===== Data in this exercise

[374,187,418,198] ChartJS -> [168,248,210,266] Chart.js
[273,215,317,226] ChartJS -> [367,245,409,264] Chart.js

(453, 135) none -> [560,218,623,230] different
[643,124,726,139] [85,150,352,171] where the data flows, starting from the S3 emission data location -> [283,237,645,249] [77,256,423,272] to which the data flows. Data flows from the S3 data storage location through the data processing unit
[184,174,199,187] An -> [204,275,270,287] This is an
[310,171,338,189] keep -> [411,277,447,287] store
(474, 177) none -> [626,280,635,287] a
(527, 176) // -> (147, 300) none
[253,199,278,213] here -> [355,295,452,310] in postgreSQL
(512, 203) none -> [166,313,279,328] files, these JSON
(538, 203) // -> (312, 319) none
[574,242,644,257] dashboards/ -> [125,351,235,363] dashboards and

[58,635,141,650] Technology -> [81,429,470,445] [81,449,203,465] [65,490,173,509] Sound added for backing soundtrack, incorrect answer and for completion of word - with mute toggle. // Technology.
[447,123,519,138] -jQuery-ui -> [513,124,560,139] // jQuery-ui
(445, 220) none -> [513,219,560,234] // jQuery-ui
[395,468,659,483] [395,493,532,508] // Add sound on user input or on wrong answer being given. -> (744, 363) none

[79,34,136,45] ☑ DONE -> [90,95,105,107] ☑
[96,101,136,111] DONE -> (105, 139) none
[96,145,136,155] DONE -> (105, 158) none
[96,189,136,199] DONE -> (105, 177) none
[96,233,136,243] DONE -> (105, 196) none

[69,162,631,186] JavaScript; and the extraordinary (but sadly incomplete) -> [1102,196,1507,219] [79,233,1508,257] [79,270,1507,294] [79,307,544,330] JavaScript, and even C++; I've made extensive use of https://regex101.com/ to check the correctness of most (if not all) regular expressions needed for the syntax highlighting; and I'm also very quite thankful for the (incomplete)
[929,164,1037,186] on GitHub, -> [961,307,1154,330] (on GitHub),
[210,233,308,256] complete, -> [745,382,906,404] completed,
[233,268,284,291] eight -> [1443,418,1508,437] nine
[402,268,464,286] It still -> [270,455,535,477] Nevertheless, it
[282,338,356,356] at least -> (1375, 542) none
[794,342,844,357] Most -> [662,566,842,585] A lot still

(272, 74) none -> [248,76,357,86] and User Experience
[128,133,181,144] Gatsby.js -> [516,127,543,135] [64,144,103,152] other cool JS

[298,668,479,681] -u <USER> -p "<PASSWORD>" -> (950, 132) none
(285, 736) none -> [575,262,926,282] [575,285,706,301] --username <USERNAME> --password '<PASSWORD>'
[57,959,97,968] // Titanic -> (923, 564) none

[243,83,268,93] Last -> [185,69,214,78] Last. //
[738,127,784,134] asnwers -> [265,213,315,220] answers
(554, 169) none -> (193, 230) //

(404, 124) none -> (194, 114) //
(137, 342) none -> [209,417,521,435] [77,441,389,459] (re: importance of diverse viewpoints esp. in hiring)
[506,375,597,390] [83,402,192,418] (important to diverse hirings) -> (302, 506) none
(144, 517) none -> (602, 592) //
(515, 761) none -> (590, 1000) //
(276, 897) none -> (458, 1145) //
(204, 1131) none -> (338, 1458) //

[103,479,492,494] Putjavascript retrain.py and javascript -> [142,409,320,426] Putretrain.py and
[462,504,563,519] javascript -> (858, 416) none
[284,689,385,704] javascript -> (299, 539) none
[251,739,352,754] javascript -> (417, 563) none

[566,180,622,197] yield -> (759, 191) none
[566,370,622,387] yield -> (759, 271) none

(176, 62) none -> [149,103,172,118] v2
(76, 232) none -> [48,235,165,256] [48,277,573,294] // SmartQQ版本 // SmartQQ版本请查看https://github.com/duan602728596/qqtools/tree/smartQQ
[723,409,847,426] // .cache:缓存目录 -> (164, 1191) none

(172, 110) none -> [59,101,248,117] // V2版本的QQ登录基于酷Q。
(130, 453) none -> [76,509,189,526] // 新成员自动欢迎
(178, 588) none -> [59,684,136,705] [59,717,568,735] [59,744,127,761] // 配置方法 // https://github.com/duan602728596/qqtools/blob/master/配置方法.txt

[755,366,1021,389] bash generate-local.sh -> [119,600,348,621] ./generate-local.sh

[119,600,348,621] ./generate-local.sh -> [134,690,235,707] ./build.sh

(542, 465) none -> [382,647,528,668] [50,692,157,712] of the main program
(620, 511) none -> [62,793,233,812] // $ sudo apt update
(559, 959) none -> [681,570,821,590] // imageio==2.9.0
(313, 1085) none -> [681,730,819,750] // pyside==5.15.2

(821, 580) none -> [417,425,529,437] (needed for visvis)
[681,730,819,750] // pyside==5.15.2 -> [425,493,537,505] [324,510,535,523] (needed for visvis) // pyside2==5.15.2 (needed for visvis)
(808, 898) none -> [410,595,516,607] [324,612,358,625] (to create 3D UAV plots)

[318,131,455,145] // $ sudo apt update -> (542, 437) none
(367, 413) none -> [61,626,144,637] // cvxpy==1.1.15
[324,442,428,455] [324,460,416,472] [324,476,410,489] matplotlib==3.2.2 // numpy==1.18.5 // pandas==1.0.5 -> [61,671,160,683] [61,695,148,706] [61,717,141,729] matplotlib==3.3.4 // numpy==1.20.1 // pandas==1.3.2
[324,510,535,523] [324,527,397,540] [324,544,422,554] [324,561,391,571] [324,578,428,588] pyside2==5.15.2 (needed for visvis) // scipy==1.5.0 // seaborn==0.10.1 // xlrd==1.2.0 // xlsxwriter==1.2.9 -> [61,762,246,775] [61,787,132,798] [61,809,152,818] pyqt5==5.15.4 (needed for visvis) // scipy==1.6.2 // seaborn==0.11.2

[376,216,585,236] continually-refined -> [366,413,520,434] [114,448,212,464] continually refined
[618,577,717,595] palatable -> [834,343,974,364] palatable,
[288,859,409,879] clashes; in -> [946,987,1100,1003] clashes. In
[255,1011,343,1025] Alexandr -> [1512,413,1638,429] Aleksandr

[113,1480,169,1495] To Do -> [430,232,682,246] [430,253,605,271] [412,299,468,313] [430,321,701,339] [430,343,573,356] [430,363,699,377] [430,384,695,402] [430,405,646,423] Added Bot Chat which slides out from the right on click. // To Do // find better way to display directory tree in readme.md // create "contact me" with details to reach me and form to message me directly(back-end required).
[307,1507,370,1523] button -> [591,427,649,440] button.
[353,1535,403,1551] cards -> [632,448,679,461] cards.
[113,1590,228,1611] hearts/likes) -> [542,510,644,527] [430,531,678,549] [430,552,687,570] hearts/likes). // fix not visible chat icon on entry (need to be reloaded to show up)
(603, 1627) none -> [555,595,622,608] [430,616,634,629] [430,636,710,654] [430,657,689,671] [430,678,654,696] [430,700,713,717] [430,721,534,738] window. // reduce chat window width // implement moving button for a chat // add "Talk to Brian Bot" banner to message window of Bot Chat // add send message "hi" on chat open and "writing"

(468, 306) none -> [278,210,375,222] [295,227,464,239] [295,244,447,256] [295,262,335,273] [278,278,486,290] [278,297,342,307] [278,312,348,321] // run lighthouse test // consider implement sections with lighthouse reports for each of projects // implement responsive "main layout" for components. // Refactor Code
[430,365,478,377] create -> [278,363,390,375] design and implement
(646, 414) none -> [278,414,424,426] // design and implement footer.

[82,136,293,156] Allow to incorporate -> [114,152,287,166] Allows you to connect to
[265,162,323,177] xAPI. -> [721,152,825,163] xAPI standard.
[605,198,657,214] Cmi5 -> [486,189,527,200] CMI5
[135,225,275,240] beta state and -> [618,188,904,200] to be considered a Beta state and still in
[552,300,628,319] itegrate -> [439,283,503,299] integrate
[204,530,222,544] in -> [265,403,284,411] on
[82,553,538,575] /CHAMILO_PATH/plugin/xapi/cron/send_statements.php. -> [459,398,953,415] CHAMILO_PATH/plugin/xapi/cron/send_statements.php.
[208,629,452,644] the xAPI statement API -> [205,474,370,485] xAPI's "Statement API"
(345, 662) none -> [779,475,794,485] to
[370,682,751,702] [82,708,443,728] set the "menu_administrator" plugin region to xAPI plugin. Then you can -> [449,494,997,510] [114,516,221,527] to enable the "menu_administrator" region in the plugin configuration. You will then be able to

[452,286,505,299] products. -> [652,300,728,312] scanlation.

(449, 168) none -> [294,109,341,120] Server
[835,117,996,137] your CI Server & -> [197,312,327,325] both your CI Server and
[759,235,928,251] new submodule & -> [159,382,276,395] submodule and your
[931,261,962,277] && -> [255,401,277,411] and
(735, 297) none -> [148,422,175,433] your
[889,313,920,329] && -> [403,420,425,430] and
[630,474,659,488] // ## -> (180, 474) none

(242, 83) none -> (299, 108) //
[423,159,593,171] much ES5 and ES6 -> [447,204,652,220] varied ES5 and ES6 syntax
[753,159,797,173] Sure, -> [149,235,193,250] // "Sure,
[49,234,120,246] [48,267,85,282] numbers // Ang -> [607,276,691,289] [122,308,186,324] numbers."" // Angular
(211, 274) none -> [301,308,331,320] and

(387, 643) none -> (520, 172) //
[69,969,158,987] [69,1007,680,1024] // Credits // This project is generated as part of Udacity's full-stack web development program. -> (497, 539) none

==========

• **Goal of the exercise**
Return, please, the lines of the data from the first through the line containing "[574,242,644,257] dashboards/ ->", both kept, exactly as they stand and nothing more.

• **Answer area**
[374,187,418,198] ChartJS -> [168,248,210,266] Chart.js
[273,215,317,226] ChartJS -> [367,245,409,264] Chart.js

(453, 135) none -> [560,218,623,230] different
[643,124,726,139] [85,150,352,171] where the data flows, starting from the S3 emission data location -> [283,237,645,249] [77,256,423,272] to which the data flows. Data flows from the S3 data storage location through the data processing unit
[184,174,199,187] An -> [204,275,270,287] This is an
[310,171,338,189] keep -> [411,277,447,287] store
(474, 177) none -> [626,280,635,287] a
(527, 176) // -> (147, 300) none
[253,199,278,213] here -> [355,295,452,310] in postgreSQL
(512, 203) none -> [166,313,279,328] files, these JSON
(538, 203) // -> (312, 319) none
[574,242,644,257] dashboards/ -> [125,351,235,363] dashboards and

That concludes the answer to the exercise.